Internally, this queue use 2 buffers: one being used for enqueuing while the other is dequeued.

When Queue::try_enqueue is called, it reserves atomically a slot in the current enqueuing buffer. The value is then inserted in the slot.

When Queue::try_dequeue is called, both buffers are swapped atomically, so dequeued buffer will contain previously enqueued values, and new enqueued ones will go to the other (empty) buffer.

As the two-phase enqueuing cannot be atomic, the queue can be in a transitory state, where slots have been reserved but have not been written yet. This issue is mitigated using a spin loop in dequeuing method. If the spin loop fails, the transitory state is saved and spin loop will be retried at the next dequeue.

Performance

swap-buffer-queue is very performant – it's actually the fastest MPSC queue I know.

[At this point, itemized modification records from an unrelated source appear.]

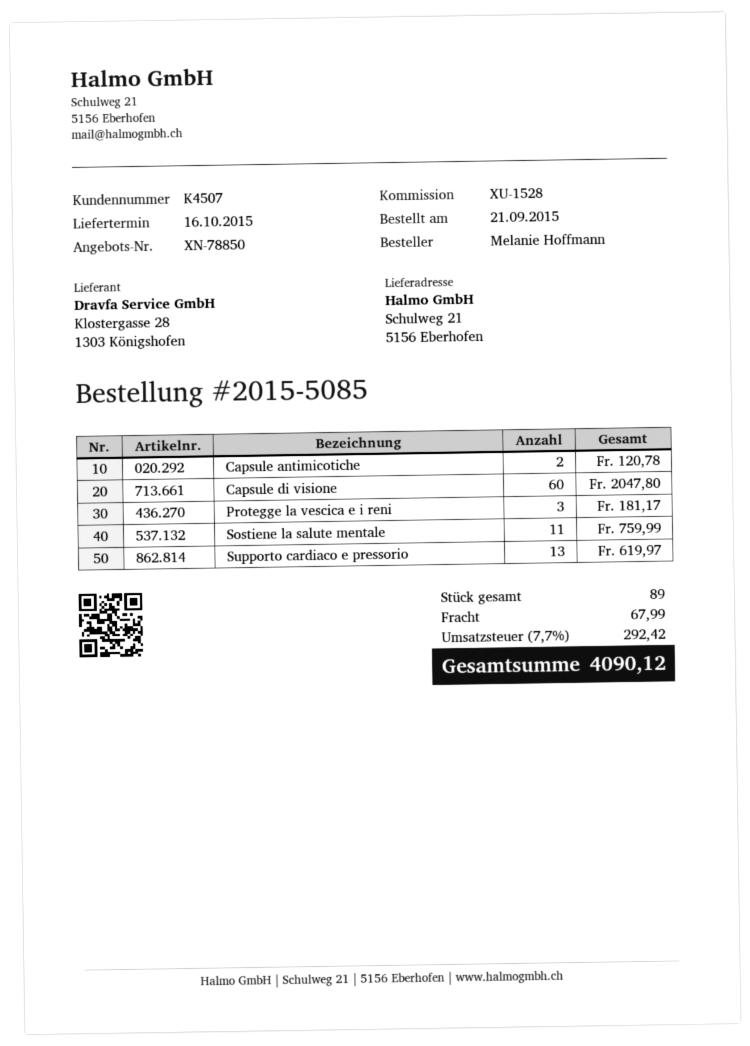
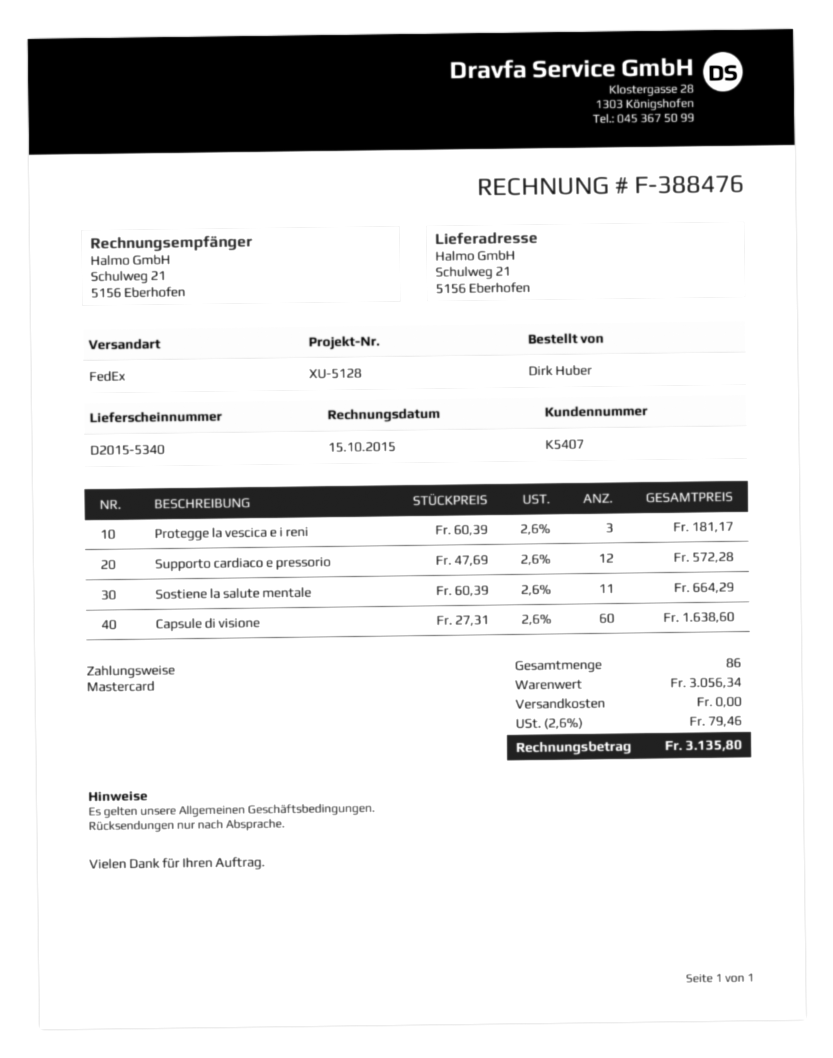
customer number: K4507 -> K5407
reference: XU-1528 -> XU-5128
ordered by: Melanie Hoffmann -> Dirk Huber
Capsule antimicotiche: 2 for 120.78 -> none
Capsule di visione: 60 for 2047.80 -> 60 for 1638.60
Sostiene la salute mentale: 11 for 759.99 -> 11 for 664.29
Supporto cardiaco e pressorio: 13 for 619.97 -> 12 for 572.28
total quantity: 89 -> 86
shipping: 67.99 -> 0.00
tax: 7.7% = 292.42 -> 2.6% = 79.46
total: 4090.12 -> 3135.80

Here is the crossbeam benchmark forked

| benchmark | crossbeam | swap-buffer-queue | |---------------|-----------|-------------------| | bounded1mpsc | 1.545s | 1.341s | | bounded1spsc | 1.652s | 1.138s | | boundedmpsc | 0.362s | 0.178s | | boundedseq | 0.190s | 0.156s | | bounded_spsc | 0.115s | 0.139s |

However, a large enough capacity is required to reach maximum performance; otherwise, high contention scenario may be penalized. This is because the algorithm put all the contention on a single atomic integer (instead of two for crossbeam).